Христя в самом деле стала чахнуть. Веселое молодое личико побледнело, на белом, как мрамор, лбу прорезалась тонкая морщинка. В черных огненных глазах потухли горячие искры, осталась одна тусклая темнота... Под глазами синие мешки от слез, которыми каждую ночь обливается Христя.
- Что это с тобой? - допытывается Колесник, заглядывая в ее хмурое личико.
- Скучно мне тут,- упавшим голосом отвечает Христя.- Хоть бы скорей уехать.
- Куда?
- Куда? В город, на край света, в пекло... Только бы здесь не оставаться.
- Чудная! В городе жила - скучно тебе было, хотела в деревню. Приехала в деревню - опять тебя в город тянет. Чудная ты, места себе нигде не пригреешь!
- Не пригрею с той поры, как добрые люди его остудили,- проговорила Христя и заплакала.
- Вот и слезы... Ненавижу я эти глупые слезы! - воскликнул Колесник и убежал от нее.
"Чего ей не хватает? - думал он, бродя в одиночестве по саду.- Как сыр в масле катается, и еще плачет. Напустит на себя блажь и носится с нею, как цыган с писаной торбой!"
А Христя у себя в комнате тоже думает: "Никто тебя не поймет... не хочет понять... одинокая... одинокая... гулящая!"
С того времени она дала себе слово отмалчиваться. Все равно: правду ему скажи - не поверит, скажет, блажь на себя напустила, заплачь - еще больше разозлится. Лучше отмалчиваться.
И она отмалчивалась. Спросит Колесник, чего она приуныла, она на головную боль сошлется или на нездоровье. Станет он ласкать ее - она и ласки его принимает без того жара, с каким раньше принимала, а как каменная, как деревянная.
- Ты рыба, совсем рыба! Холодная, как рыба! - воскликнет он, обнимая ее.

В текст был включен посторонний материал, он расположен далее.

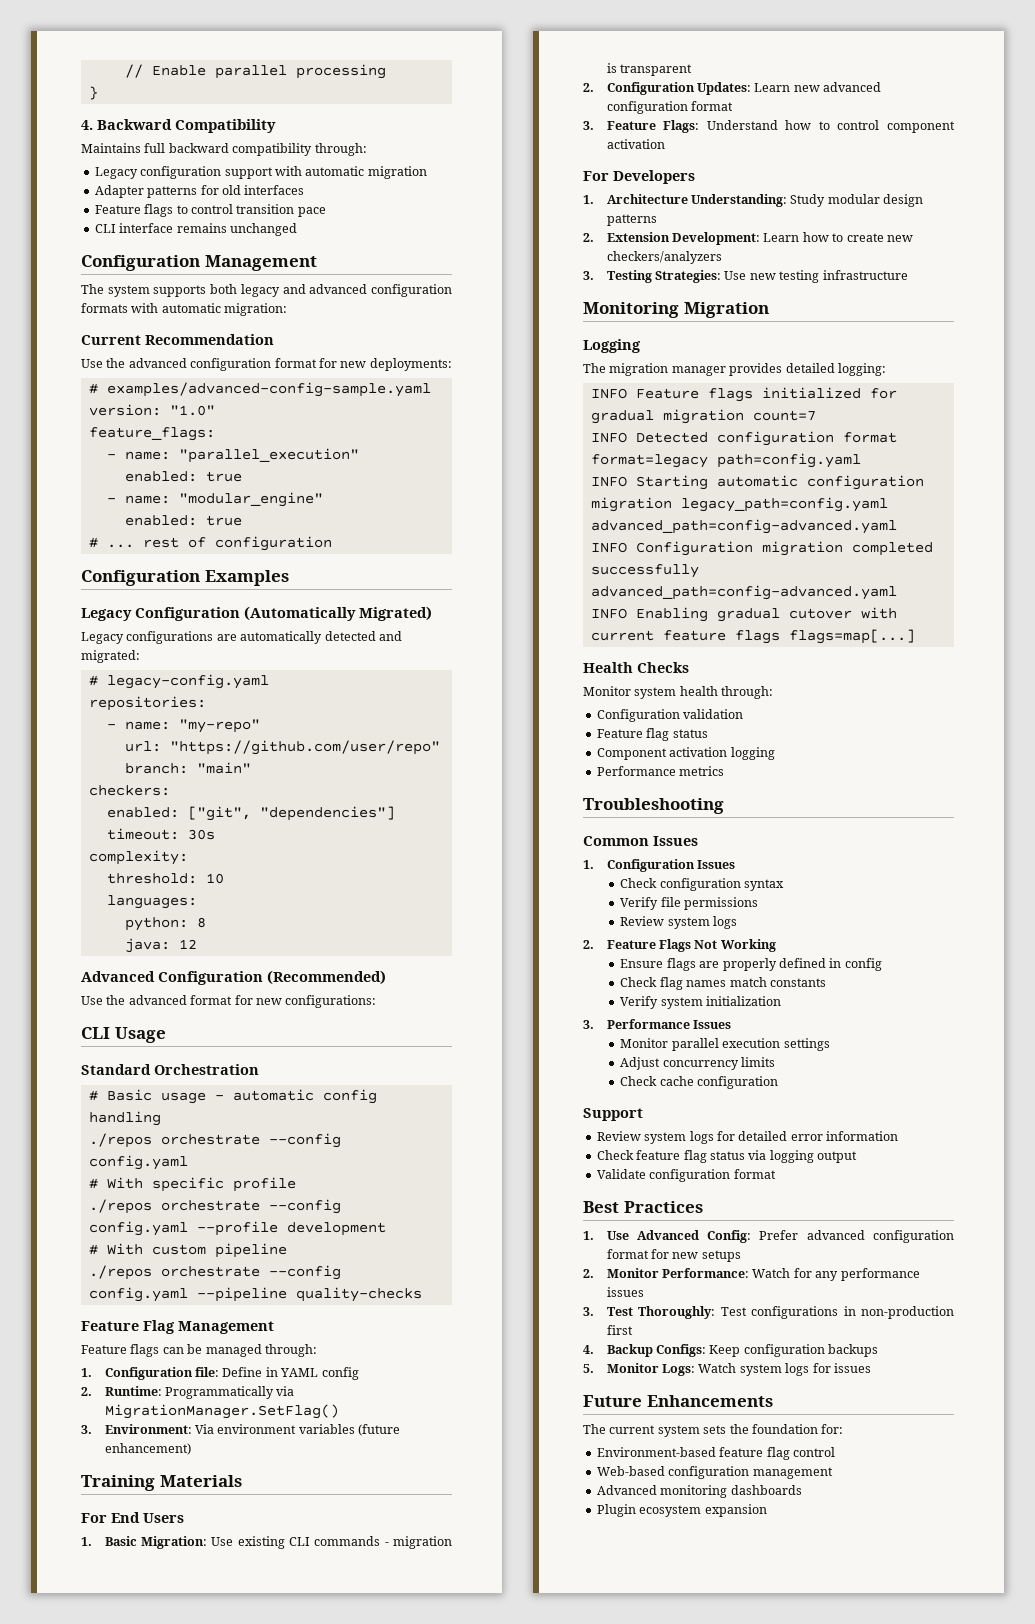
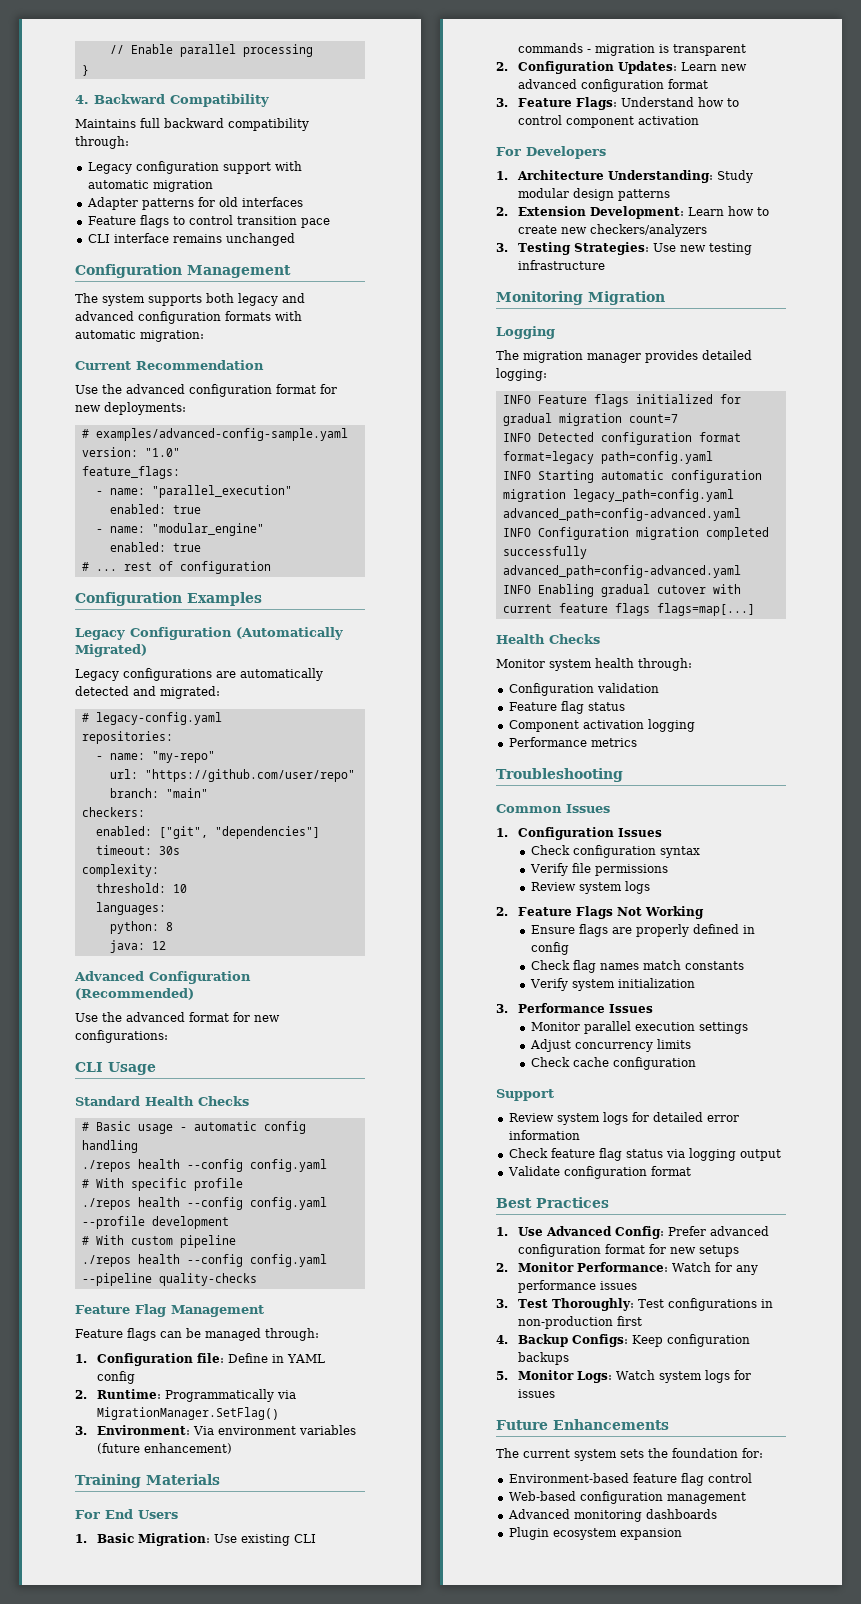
- Standard Orchestration
+ Standard Health Checks
  # Basic usage - automatic config handling
- ./repos orchestrate --config config.yaml
+ ./repos health --config config.yaml
- ./repos orchestrate --config config.yaml --profile development
+ ./repos health --config config.yaml --profile development
- ./repos orchestrate --config config.yaml --pipeline quality-checks
+ ./repos health --config config.yaml --pipeline quality-checks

А она смотрит на него своими черными глазами, точно он не к ней обращается, точно ей и невдомек, о чем это он говорит.
- Хоть поцелуй меня! - шепчет он, страстно сжимая ее.
Она коснется его губами, холодно поцелует, точно к дереву или железу приложится, и снова сядет равнодушная, молчаливая.
- Стар я для тебя, стар...- жалуется он на ее холодность.- Помоложе бы тебе надо... О, я знаю вашу женскую натуру, знаю, какие вы ненасытные!
Она и на эти упреки не отвечает... Разве ей теперь не все равно, будет он ее упрекать или нет. Когда на душе холод и мрак, и к упрекам она равнодушна, когда на сердце темная тоска, и они ее не трогают.